START GIVEN ENTRIES
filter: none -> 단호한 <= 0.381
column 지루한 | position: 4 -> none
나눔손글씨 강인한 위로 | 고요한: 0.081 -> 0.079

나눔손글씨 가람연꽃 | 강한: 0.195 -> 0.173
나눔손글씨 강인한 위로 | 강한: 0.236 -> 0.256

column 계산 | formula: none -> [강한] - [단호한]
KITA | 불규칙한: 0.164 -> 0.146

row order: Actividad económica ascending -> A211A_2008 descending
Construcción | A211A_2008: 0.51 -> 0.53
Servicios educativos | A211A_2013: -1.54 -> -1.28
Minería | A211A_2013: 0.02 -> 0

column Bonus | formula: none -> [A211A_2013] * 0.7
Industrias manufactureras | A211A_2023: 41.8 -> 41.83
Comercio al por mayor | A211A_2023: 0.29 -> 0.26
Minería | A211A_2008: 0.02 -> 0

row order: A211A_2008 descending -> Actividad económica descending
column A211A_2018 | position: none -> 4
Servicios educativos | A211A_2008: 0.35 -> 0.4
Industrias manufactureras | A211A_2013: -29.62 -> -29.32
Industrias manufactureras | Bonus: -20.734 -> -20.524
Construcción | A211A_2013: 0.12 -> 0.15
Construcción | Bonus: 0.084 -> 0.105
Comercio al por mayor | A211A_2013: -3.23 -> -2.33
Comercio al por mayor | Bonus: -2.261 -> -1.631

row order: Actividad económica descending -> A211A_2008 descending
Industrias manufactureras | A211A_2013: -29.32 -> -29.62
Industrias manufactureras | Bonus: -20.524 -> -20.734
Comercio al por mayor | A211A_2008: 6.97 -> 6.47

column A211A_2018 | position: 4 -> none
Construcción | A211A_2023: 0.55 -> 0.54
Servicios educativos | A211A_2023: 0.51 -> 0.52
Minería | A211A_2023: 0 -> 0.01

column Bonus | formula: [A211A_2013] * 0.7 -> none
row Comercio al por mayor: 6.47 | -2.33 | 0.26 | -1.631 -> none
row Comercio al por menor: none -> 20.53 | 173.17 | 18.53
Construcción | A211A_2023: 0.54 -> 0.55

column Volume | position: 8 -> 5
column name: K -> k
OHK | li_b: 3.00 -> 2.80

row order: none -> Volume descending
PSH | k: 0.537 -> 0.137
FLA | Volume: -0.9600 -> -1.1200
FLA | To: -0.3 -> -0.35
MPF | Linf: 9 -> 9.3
END GIVEN ENTRIES
Only the lines from the top of the data through the line that contains "column Bonus | formula: none" should be quoted, exactly as they stand.

RESULT:
filter: none -> 단호한 <= 0.381
column 지루한 | position: 4 -> none
나눔손글씨 강인한 위로 | 고요한: 0.081 -> 0.079

나눔손글씨 가람연꽃 | 강한: 0.195 -> 0.173
나눔손글씨 강인한 위로 | 강한: 0.236 -> 0.256

column 계산 | formula: none -> [강한] - [단호한]
KITA | 불규칙한: 0.164 -> 0.146

row order: Actividad económica ascending -> A211A_2008 descending
Construcción | A211A_2008: 0.51 -> 0.53
Servicios educativos | A211A_2013: -1.54 -> -1.28
Minería | A211A_2013: 0.02 -> 0

column Bonus | formula: none -> [A211A_2013] * 0.7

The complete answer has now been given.